## Problem details
Using the entries below, copy out all lines where "comment" is found.

Available data section start

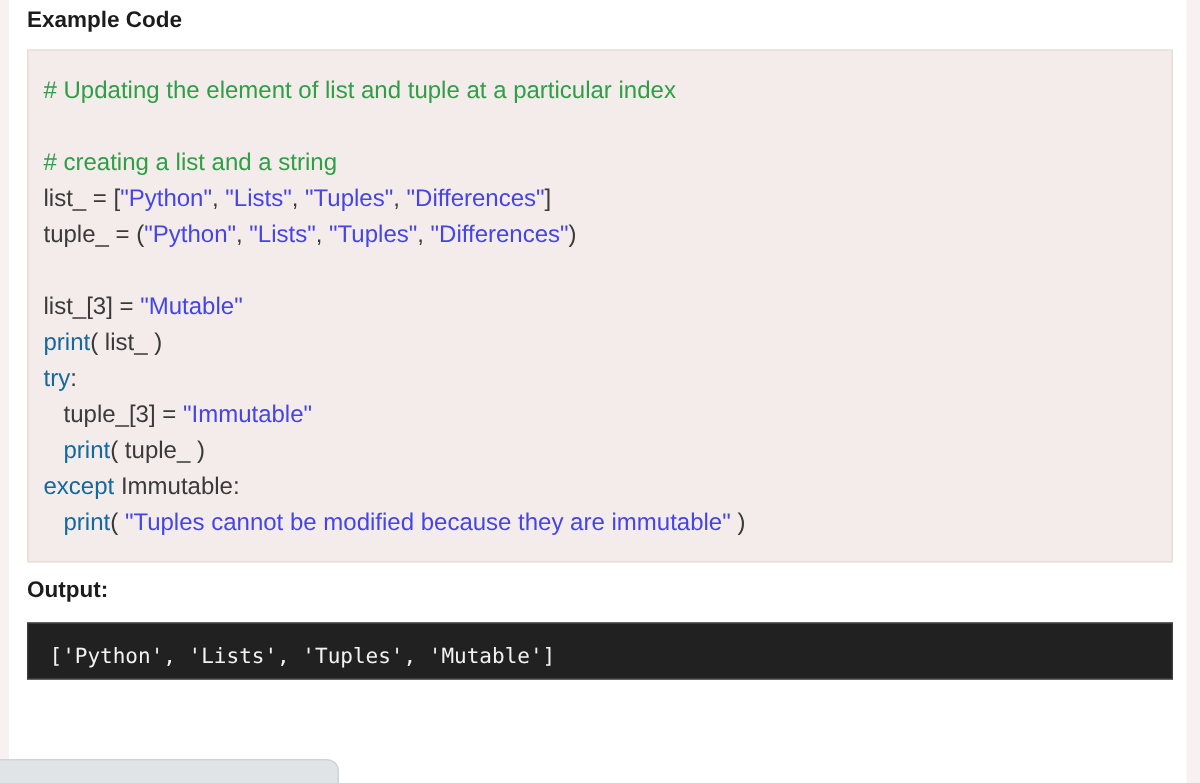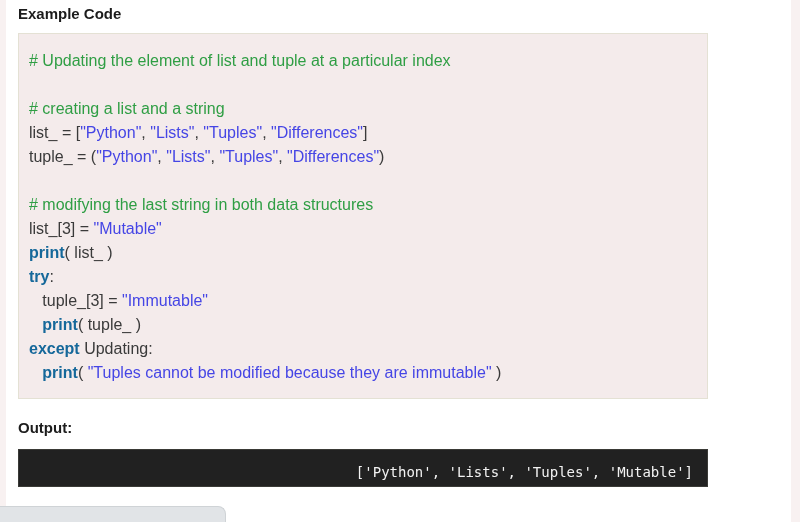--- a/index.html
+++ b/index.html
@@ -14,7 +14,7 @@
   .edge-strip{position:absolute;top:0;height:522px;background:#f8f1f1;}
   .edge-left{left:0;width:6px;}
   .edge-right{left:791px;width:9px;}
-  .content{position:absolute;left:18px;top:0;width:690px;}
+  .content{position:absolute;left:18px;top:0;width:764px;}
   .section-heading{font-size:15px;font-weight:bold;color:var(--heading);
     line-height:18px;}
   .heading-example{padding-top:5px;}

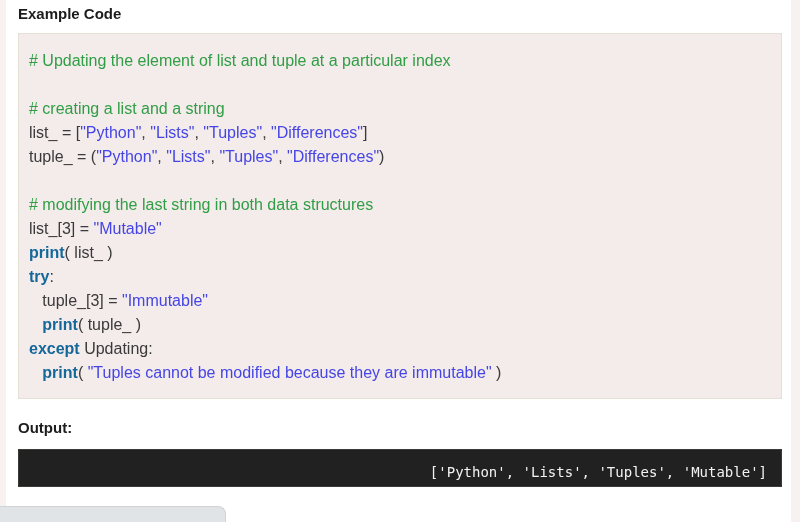--- a/index.html
+++ b/index.html
@@ -52,7 +52,6 @@
         <div class="code-line"><span class="seg-plain">list_ = [</span><span class="seg-string">"Python"</span><span class="seg-plain">, </span><span class="seg-string">"Lists"</span><span class="seg-plain">, </span><span class="seg-string">"Tuples"</span><span class="seg-plain">, </span><span class="seg-string">"Differences"</span><span class="seg-plain">]</span></div>
         <div class="code-line"><span class="seg-plain">tuple_ = (</span><span class="seg-string">"Python"</span><span class="seg-plain">, </span><span class="seg-string">"Lists"</span><span class="seg-plain">, </span><span class="seg-string">"Tuples"</span><span class="seg-plain">, </span><span class="seg-string">"Differences"</span><span class="seg-plain">)</span></div>
         <div class="code-line">&nbsp;</div>
-        <div class="code-line"><span class="seg-comment"># modifying the last string in both data structures</span></div>
         <div class="code-line"><span class="seg-plain">list_[3] = </span><span class="seg-string">"Mutable"</span></div>
         <div class="code-line"><span class="seg-keyword">print</span><span class="seg-plain">( list_ )</span></div>
         <div class="code-line"><span class="seg-keyword">try</span><span class="seg-plain">:</span></div>

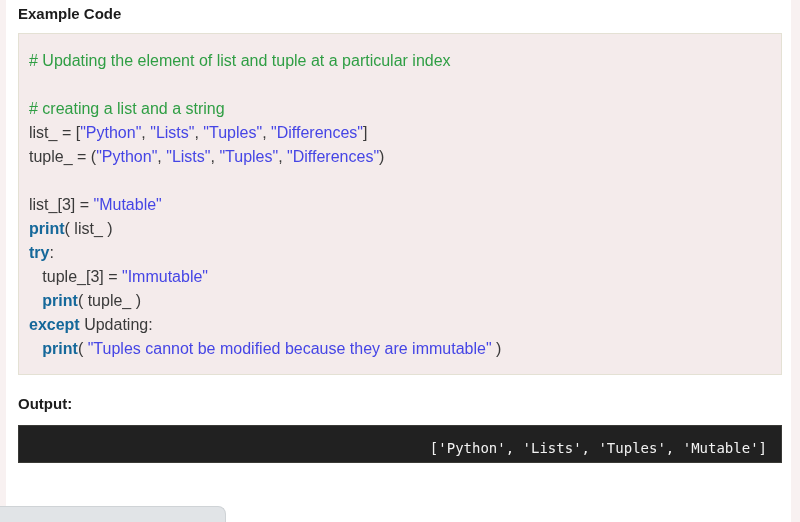--- a/index.html
+++ b/index.html
@@ -24,7 +24,7 @@
     white-space:pre-wrap;}
   .seg-comment{color:var(--comment);}
   .seg-string{color:var(--string);}
-  .seg-keyword{color:var(--keyword);font-weight:bold;text-align:right;}
+  .seg-keyword{color:var(--keyword);font-weight:normal;text-align:right;}
   .seg-plain{color:var(--plain);}
   .heading-output{margin-top:20px;}
   .output-block{margin-top:12px;background:var(--output-bg);

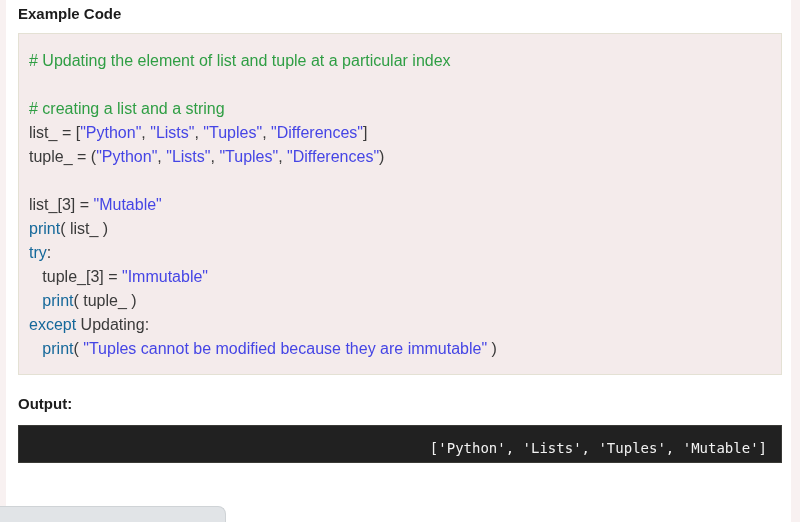--- a/index.html
+++ b/index.html
@@ -57,7 +57,7 @@
         <div class="code-line"><span class="seg-keyword">try</span><span class="seg-plain">:</span></div>
         <div class="code-line"><span class="seg-plain">   tuple_[3] = </span><span class="seg-string">"Immutable"</span></div>
         <div class="code-line"><span class="seg-plain">   </span><span class="seg-keyword">print</span><span class="seg-plain">( tuple_ )</span></div>
-        <div class="code-line"><span class="seg-keyword">except</span><span class="seg-plain"> Updating:</span></div>
+        <div class="code-line"><span class="seg-keyword">except</span><span class="seg-plain"> Immutable:</span></div>
         <div class="code-line"><span class="seg-plain">   </span><span class="seg-keyword">print</span><span class="seg-plain">( </span><span class="seg-string">"Tuples cannot be modified because they are immutable"</span><span class="seg-plain"> )</span></div>
       </div>
 

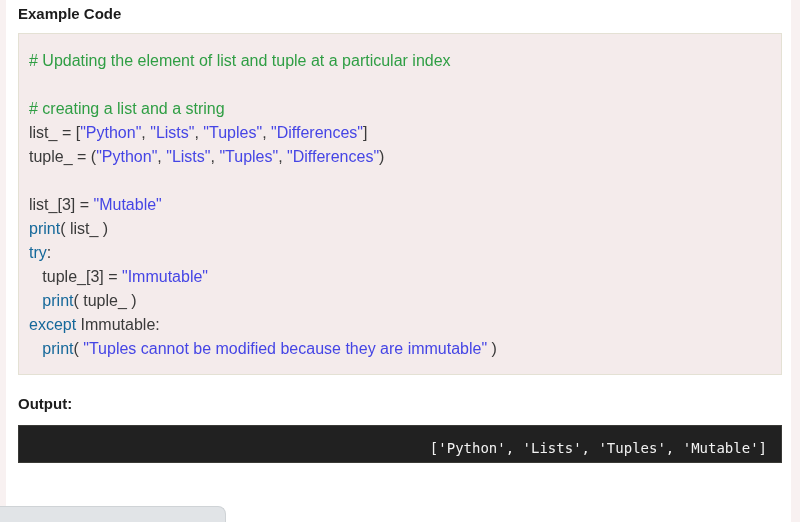--- a/index.html
+++ b/index.html
@@ -26,7 +26,7 @@
   .seg-string{color:var(--string);}
   .seg-keyword{color:var(--keyword);font-weight:normal;text-align:right;}
   .seg-plain{color:var(--plain);}
-  .heading-output{margin-top:20px;}
+  .heading-output{margin-top:10px;}
   .output-block{margin-top:12px;background:var(--output-bg);
     border:1px solid #3a3a36;padding:9px 14px 1px 14px;text-align:right;}
   .output-line{font-family:"DejaVu Sans Mono","Liberation Mono",monospace;

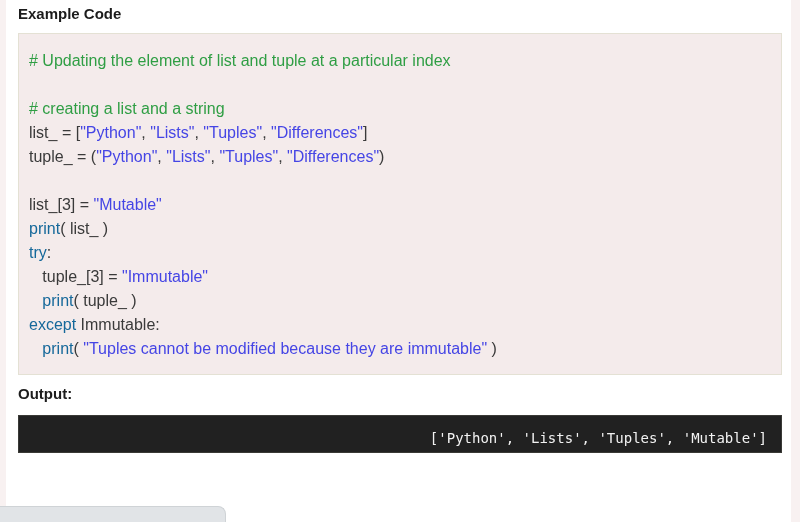--- a/index.html
+++ b/index.html
@@ -28,7 +28,7 @@
   .seg-plain{color:var(--plain);}
   .heading-output{margin-top:10px;}
   .output-block{margin-top:12px;background:var(--output-bg);
-    border:1px solid #3a3a36;padding:9px 14px 1px 14px;text-align:right;}
+    border:1px solid #3a3a36;padding:9px 14px 1px 14px;}
   .output-line{font-family:"DejaVu Sans Mono","Liberation Mono",monospace;
     font-size:14px;line-height:26px;color:var(--output-text);white-space:pre;}
   .status-bubble{position:absolute;left:0;top:506px;width:226px;height:16px;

Available data section end

## Answer to this problem
-        <div class="code-line"><span class="seg-comment"># modifying the last string in both data structures</span></div>
   .seg-comment{color:var(--comment);}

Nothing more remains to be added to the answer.